Based on 1800 triplets, the VS baseline achieved 62.4% accuracy while choosing the positive example. Comparatively, Harmonia achieved 63.5% accuracy. This is a 13.5% increase compared to random guessing and 1.1% increase compared to the baseline algorithm. Even though the overall performances of the Harmonia and VS algorithms are very close, their sample-based results differ significantly. Together, the correctly predicted recommendation triplets of either VS or Harmonia algorithm cover 93.2% of all triplets. This result demonstrates that both algorithms are successful for different sets of examples and if we can create a well-defined distinction between the use cases, we have the potential to create a very successful system. For example, VS could be used to solve an “exact match” problem where the customer wants to find the exact same product that she saw somewhere else, whereas Harmonia could be used to recommend her new products which might fit her specific style. Similarly Harmonia could be used with the “search with room” tool which provides a customer with complementary product recommendations after submitting a picture of her room. Figure 3 shows some results for some sample room images. Here, it is obvious that Harmonia tries to recommend a variety of options based on the room’s style and color palette whereas VS focuses on finding an exact product match.
As we noted in the previous sections, the main advantage of Harmonia over VS is the fact that Harmonia can suggest a variety of products, taking into account room style and also product similarity; therefore, it can be used effectively in helping a customer uncertain of what she wants to explore new ideas and see a variety of choices. For a customer who wants to find an exact match, the VS model is more useful. However, the VS algorithm requires an additional object detection step to extract a comparison product before performing the recommendation; this additional step might introduce detection errors and thus reduce the overall performance of the product recommender. Harmonia does not require this step and therefore avoids this potential pitfall.

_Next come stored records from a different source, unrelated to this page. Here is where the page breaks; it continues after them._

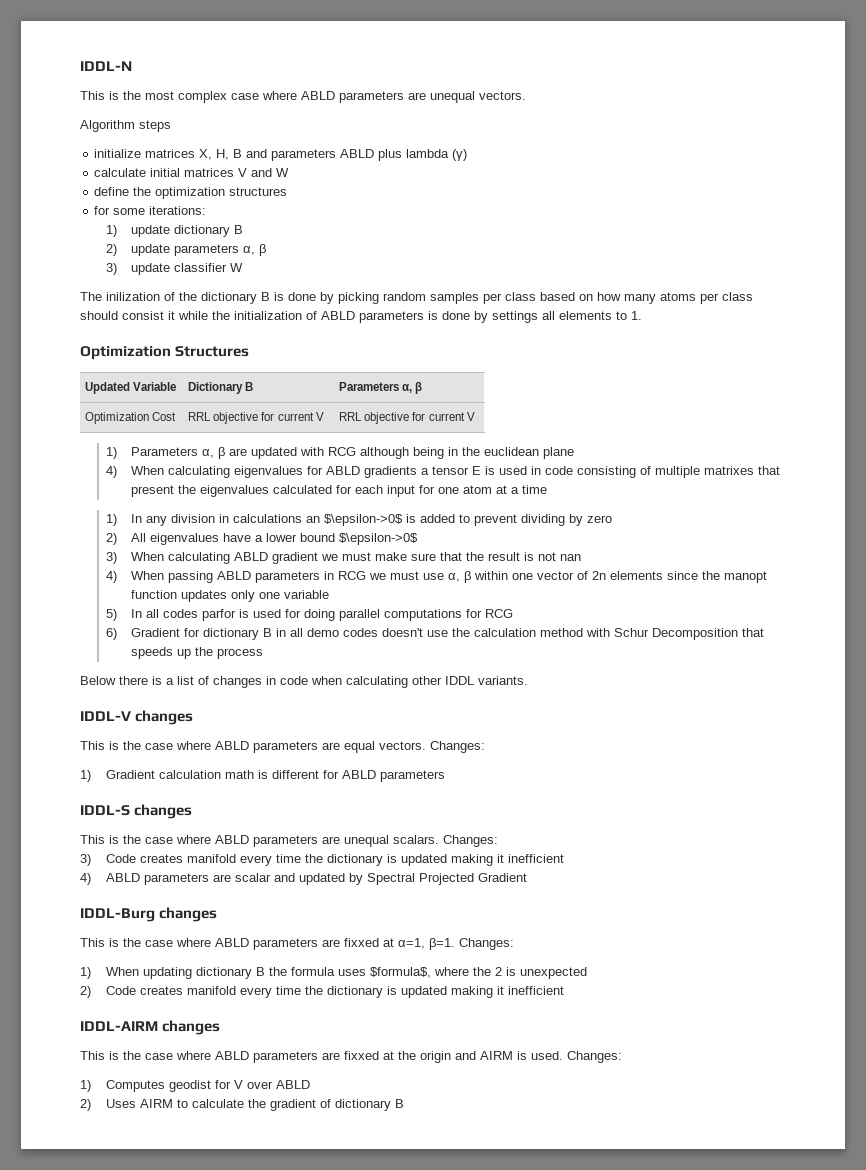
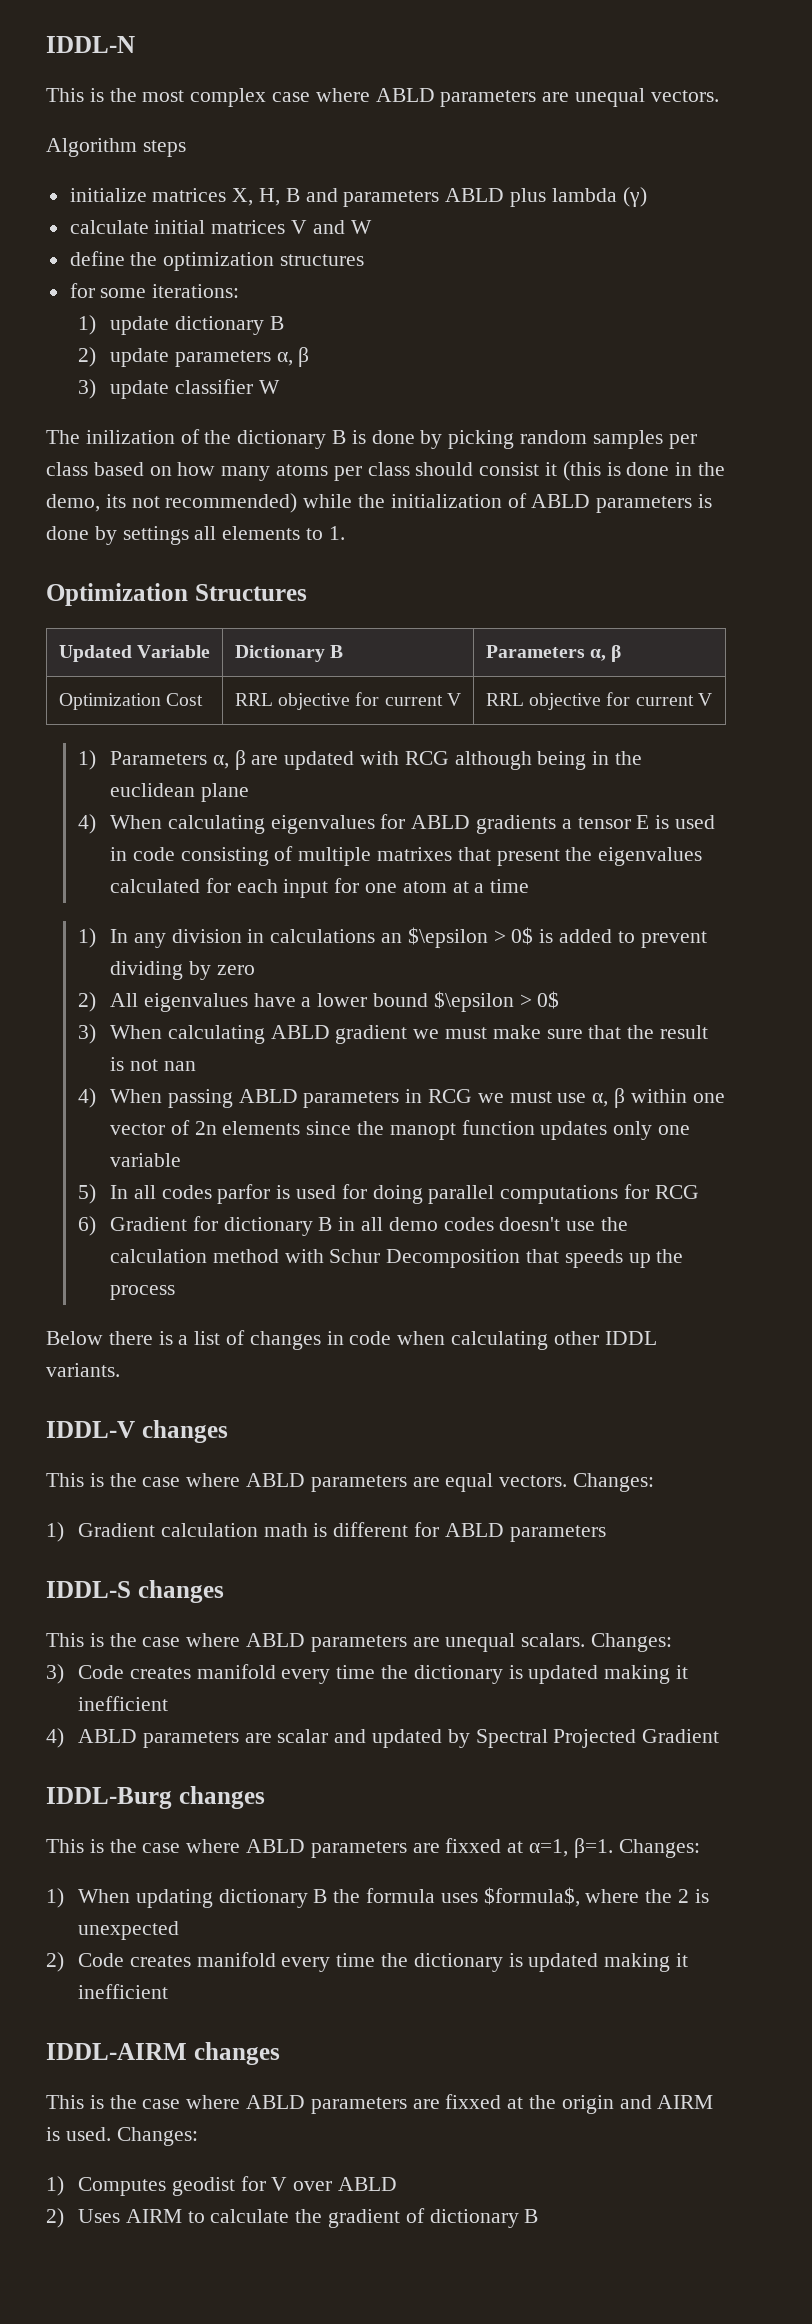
- The inilization of the dictionary B is done by picking random samples per class based on how many atoms per class should consist it while the initialization of ABLD parameters is done by settings all elements to 1.
+ The inilization of the dictionary B is done by picking random samples per class based on how many atoms per class should consist it (this is done in the demo, its not recommended) while the initialization of ABLD parameters is done by settings all elements to 1.
- 1) In any division in calculations an $\epsilon->0$ is added to prevent dividing by zero
+ 1) In any division in calculations an $\epsilon > 0$ is added to prevent dividing by zero
- 2) All eigenvalues have a lower bound $\epsilon->0$
+ 2) All eigenvalues have a lower bound $\epsilon > 0$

In this project, we used a very limited amount of fully labeled data which made the learning progress more difficult for the deep network. Looking forward, we may use Wayfair’s large 3D model library to curate a synthetic (but very realistic) dataset and use that in training. The Harmonia project is our initial step towards building a mapping between room style and product similarity spaces. In Harmonia, we introduced a mapping from room space to product space. In theory, one can also find a mapping from product space to room space. This avenue could lead to very interesting applications such as decorating a full room starting with only a single product.